### ACTION ITEM
Using the data below, return all lines in which "wget" appears.
++++++++
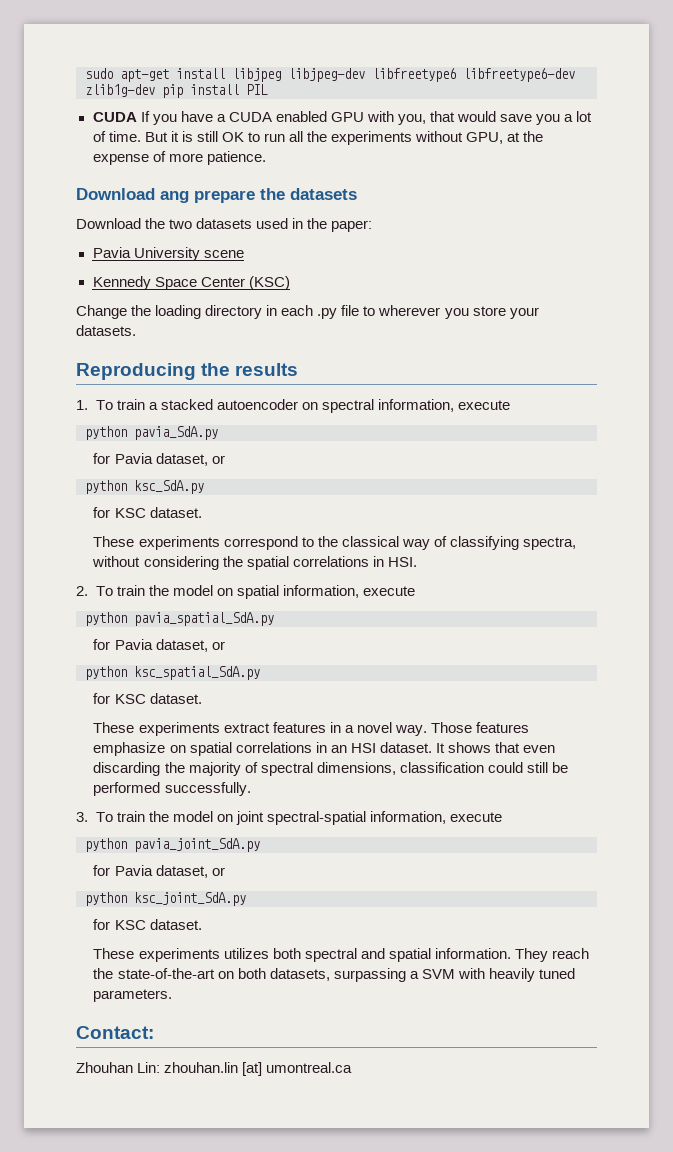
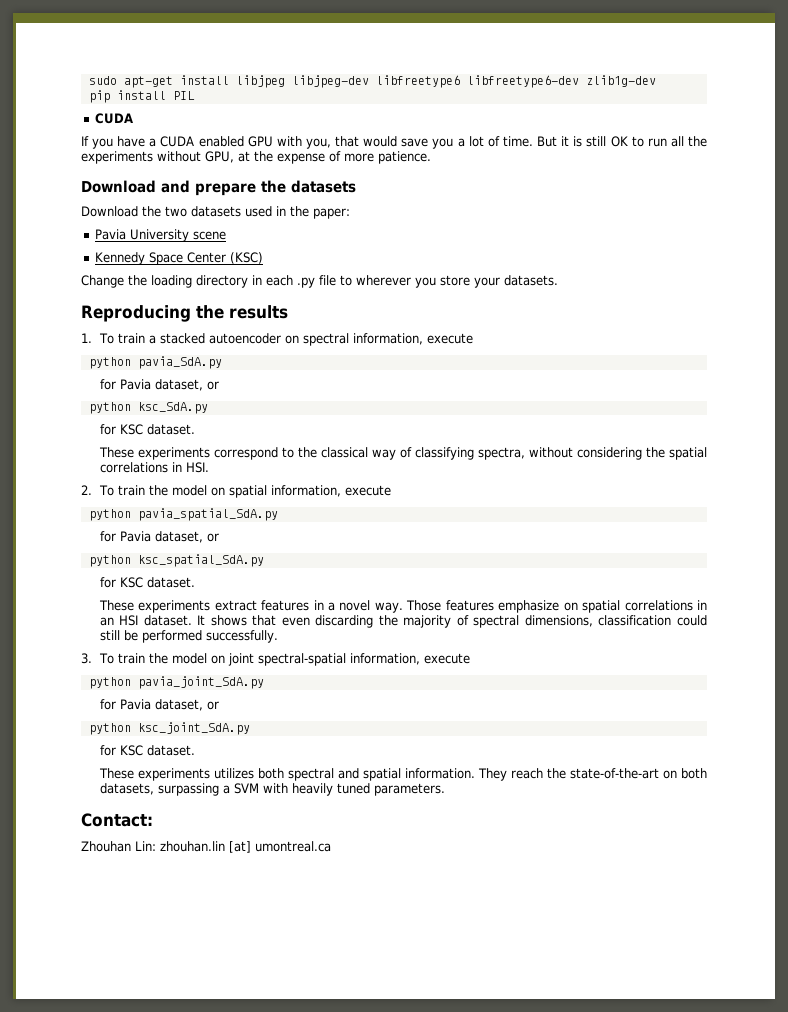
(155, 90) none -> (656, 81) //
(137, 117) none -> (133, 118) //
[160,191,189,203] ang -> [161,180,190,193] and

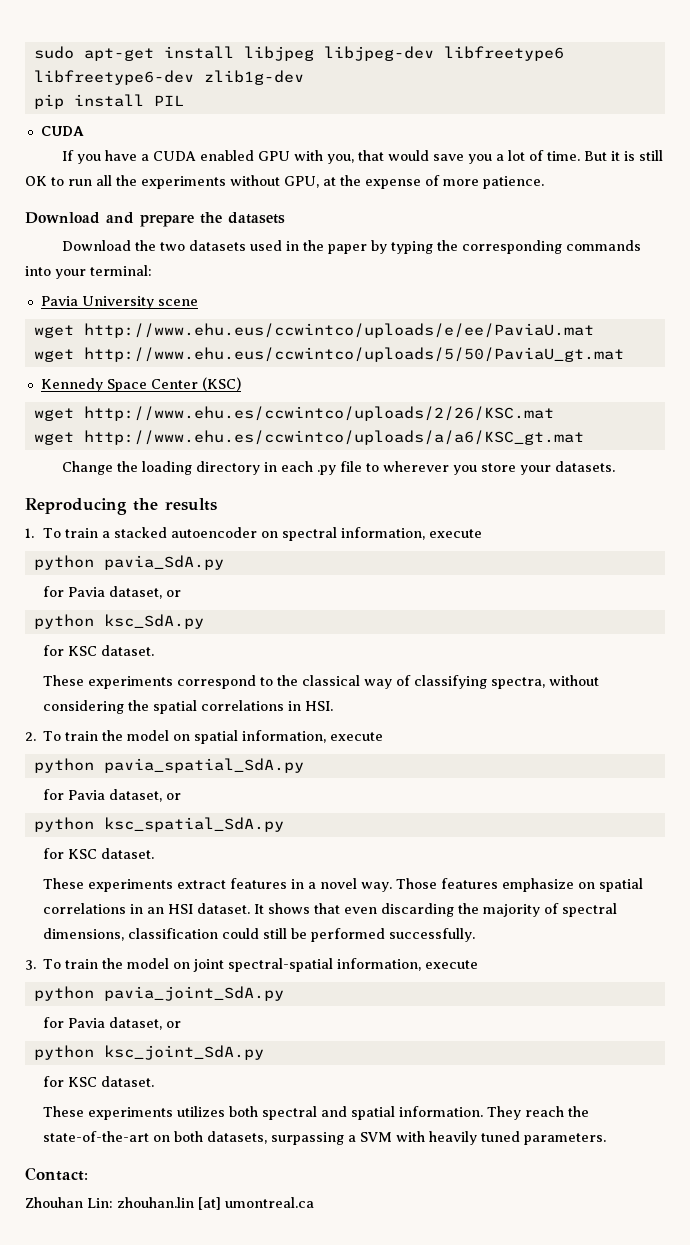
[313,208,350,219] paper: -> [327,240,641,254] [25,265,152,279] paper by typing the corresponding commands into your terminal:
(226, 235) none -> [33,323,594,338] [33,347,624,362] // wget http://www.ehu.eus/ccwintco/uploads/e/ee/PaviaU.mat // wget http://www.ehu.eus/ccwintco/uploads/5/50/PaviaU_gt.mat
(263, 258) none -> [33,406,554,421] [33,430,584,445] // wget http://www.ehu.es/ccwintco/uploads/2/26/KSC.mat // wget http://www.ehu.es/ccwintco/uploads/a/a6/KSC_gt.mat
++++++++
### RESPONSE BELOW
(226, 235) none -> [33,323,594,338] [33,347,624,362] // wget http://www.ehu.eus/ccwintco/uploads/e/ee/PaviaU.mat // wget http://www.ehu.eus/ccwintco/uploads/5/50/PaviaU_gt.mat
(263, 258) none -> [33,406,554,421] [33,430,584,445] // wget http://www.ehu.es/ccwintco/uploads/2/26/KSC.mat // wget http://www.ehu.es/ccwintco/uploads/a/a6/KSC_gt.mat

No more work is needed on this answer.